(Dataset excerpts)

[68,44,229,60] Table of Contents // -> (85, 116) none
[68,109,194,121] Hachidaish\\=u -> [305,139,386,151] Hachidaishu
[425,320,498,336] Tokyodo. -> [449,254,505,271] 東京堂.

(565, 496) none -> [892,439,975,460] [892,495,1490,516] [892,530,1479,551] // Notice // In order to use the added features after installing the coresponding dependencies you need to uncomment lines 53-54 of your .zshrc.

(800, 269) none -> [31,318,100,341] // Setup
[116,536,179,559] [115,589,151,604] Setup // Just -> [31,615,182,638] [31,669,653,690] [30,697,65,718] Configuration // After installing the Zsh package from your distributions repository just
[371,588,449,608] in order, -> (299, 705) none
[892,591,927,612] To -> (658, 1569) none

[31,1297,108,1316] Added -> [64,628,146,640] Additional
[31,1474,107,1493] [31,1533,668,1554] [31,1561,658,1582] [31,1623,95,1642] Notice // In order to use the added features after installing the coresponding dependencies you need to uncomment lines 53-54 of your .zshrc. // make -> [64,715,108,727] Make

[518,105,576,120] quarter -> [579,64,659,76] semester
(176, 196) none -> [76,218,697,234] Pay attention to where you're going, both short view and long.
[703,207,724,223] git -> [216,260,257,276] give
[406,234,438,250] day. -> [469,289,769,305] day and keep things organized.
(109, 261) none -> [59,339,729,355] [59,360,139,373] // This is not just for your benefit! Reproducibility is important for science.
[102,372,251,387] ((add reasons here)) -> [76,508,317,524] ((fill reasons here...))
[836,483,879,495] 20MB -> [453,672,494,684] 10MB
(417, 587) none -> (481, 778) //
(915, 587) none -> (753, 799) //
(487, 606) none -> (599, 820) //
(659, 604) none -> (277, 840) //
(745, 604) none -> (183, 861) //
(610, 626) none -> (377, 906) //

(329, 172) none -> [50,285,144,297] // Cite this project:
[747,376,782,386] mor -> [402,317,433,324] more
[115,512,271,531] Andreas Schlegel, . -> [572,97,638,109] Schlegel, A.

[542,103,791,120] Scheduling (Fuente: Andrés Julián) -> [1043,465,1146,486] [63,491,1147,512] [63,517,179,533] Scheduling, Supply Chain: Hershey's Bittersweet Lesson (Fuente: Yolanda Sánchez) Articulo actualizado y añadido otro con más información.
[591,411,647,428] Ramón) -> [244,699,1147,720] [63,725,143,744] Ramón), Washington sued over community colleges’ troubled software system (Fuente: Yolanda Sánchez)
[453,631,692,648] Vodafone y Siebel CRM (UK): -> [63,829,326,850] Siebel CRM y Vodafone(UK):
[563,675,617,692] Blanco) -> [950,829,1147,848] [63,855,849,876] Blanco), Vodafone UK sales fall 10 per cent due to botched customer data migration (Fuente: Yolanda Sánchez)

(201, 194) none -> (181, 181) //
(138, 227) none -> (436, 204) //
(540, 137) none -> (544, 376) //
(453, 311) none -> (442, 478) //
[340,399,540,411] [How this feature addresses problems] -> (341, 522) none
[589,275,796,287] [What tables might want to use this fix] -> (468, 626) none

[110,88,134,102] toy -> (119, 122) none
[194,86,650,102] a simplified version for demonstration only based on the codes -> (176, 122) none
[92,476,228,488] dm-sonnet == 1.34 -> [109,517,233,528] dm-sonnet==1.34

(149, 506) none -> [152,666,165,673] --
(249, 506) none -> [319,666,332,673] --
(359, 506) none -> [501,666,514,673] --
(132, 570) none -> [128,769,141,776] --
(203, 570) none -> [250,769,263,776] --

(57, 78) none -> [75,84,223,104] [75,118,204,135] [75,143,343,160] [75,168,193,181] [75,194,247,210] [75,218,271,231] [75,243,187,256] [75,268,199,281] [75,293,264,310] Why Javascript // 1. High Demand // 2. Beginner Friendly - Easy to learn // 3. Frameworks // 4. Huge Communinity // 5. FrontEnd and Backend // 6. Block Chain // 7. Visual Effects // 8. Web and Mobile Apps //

(End Dataset excerpts)

In the data above, retype exactly and only the lines between the one holding "(800, 269) none -> [31,318,100,341] // Setup" and the one holding "[115,512,271,531] Andreas Schlegel, .", inclusive.

Answer box:
(800, 269) none -> [31,318,100,341] // Setup
[116,536,179,559] [115,589,151,604] Setup // Just -> [31,615,182,638] [31,669,653,690] [30,697,65,718] Configuration // After installing the Zsh package from your distributions repository just
[371,588,449,608] in order, -> (299, 705) none
[892,591,927,612] To -> (658, 1569) none

[31,1297,108,1316] Added -> [64,628,146,640] Additional
[31,1474,107,1493] [31,1533,668,1554] [31,1561,658,1582] [31,1623,95,1642] Notice // In order to use the added features after installing the coresponding dependencies you need to uncomment lines 53-54 of your .zshrc. // make -> [64,715,108,727] Make

[518,105,576,120] quarter -> [579,64,659,76] semester
(176, 196) none -> [76,218,697,234] Pay attention to where you're going, both short view and long.
[703,207,724,223] git -> [216,260,257,276] give
[406,234,438,250] day. -> [469,289,769,305] day and keep things organized.
(109, 261) none -> [59,339,729,355] [59,360,139,373] // This is not just for your benefit! Reproducibility is important for science.
[102,372,251,387] ((add reasons here)) -> [76,508,317,524] ((fill reasons here...))
[836,483,879,495] 20MB -> [453,672,494,684] 10MB
(417, 587) none -> (481, 778) //
(915, 587) none -> (753, 799) //
(487, 606) none -> (599, 820) //
(659, 604) none -> (277, 840) //
(745, 604) none -> (183, 861) //
(610, 626) none -> (377, 906) //

(329, 172) none -> [50,285,144,297] // Cite this project:
[747,376,782,386] mor -> [402,317,433,324] more
[115,512,271,531] Andreas Schlegel, . -> [572,97,638,109] Schlegel, A.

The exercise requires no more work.